14th June 2018, 03:13

Quote:

Originally Posted by IgorC

It's not like VP9 isn't supported by any smart TVs.

I have bought 1,5 years ago LG smartTV. This year after upgrading the Youtube aplication it starts to support VP9 (stats for nerds reports it) and plays Youtube 4K without single drop.

But it’s not supported by everything whereas anything that can do 4K with a Netflix app has to have HEVC support.

Blue_MiSfit · 15th June 2018, 09:46

Quote:

anything that can do 4K with a Netflix app has to have HEVC support.

Exactly

blurred · 22nd June 2018, 10:24

Interesting discussion regarding the choice of entropy coder for AV1: https://encode.ru/threads/1890-Bench...ll=1#post56945

Daala range coder using 16 multiplications per symbol has won with rANS using 1 multiplication per symbol, and ~7x faster implementations: https://sites.google.com/site/powturbo/entropy-coder

Do anybody know why the slower and more costly one was chosen?
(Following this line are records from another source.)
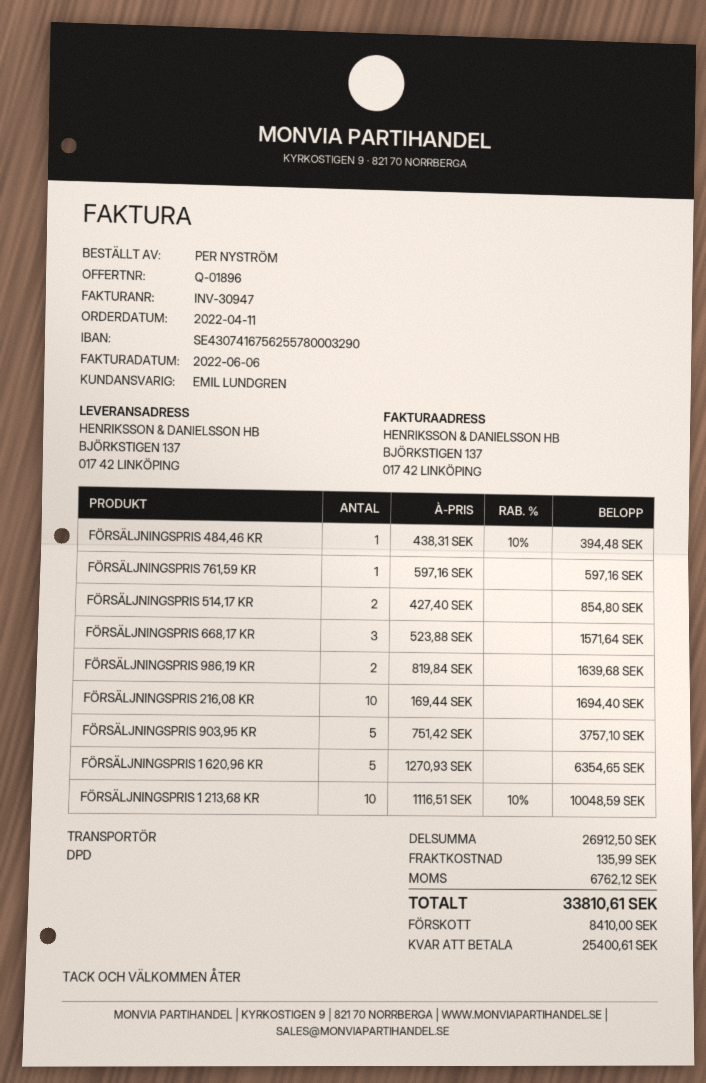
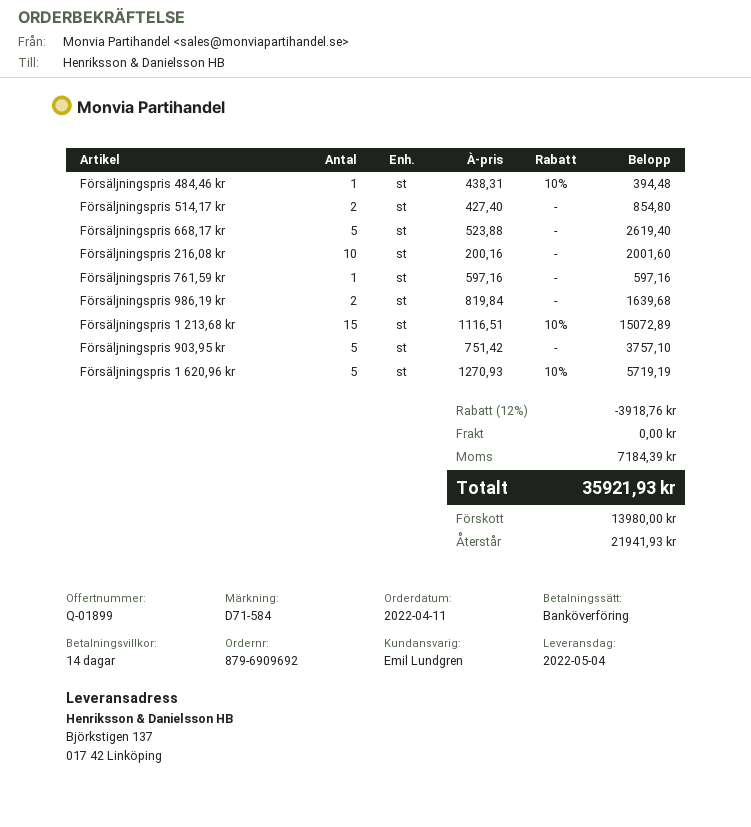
quote number: Q-01896 -> Q-01899
FÖRSÄLJNINGSPRIS 668,17 KR: 3 x 523.88 = 1571.64 -> 5 x 523.88 = 2619.40
FÖRSÄLJNINGSPRIS 216,08 KR: 10 x 169.44 = 1694.40 -> 10 x 200.16 = 2001.60
FÖRSÄLJNINGSPRIS 1 620,96 KR: 5 x 1270.93 = 6354.65 -> 5 x 1270.93 - 10% = 5719.19
FÖRSÄLJNINGSPRIS 1 213,68 KR: 10 x 1116.51 - 10% = 10048.59 -> 15 x 1116.51 - 10% = 15072.89
discount: none -> 12% = 3918.76
shipping: 135.99 -> 0.00
tax: 6762.12 -> 7184.39
total: 33810.61 -> 35921.93
deposit: 8410.00 -> 13980.00
balance: 25400.61 -> 21941.93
ps. This nibble adaptive rANS is e.g. used in recent open source Dropbox DivANS: https://blogs.dropbox.com/tech/2018/...r-with-divans/

nevcairiel · 22nd June 2018, 11:43

Often the choice is for simpler hardware implementations, since thats really the future, not software. I'm also not convinced a generic benchmark can fully represent the performance characteristics of an actual codec.

Phanton_13 · 22nd June 2018, 12:13

If I don't remenber incorrectly the rANS does some things in a reverse way and othes things that complicated the cost of implimentation in hardware, in other works of implementing in silicon the 16 multipliers in Daala range coder is cheapier than implementing the memory need to implement the rANS. Also it apears that rANS can increase the latency specially at low rates due to the buffers. Most of this problems are being tackled in a new generation of ANS coders, but they are not going to be ready for a possible implementation in AV1.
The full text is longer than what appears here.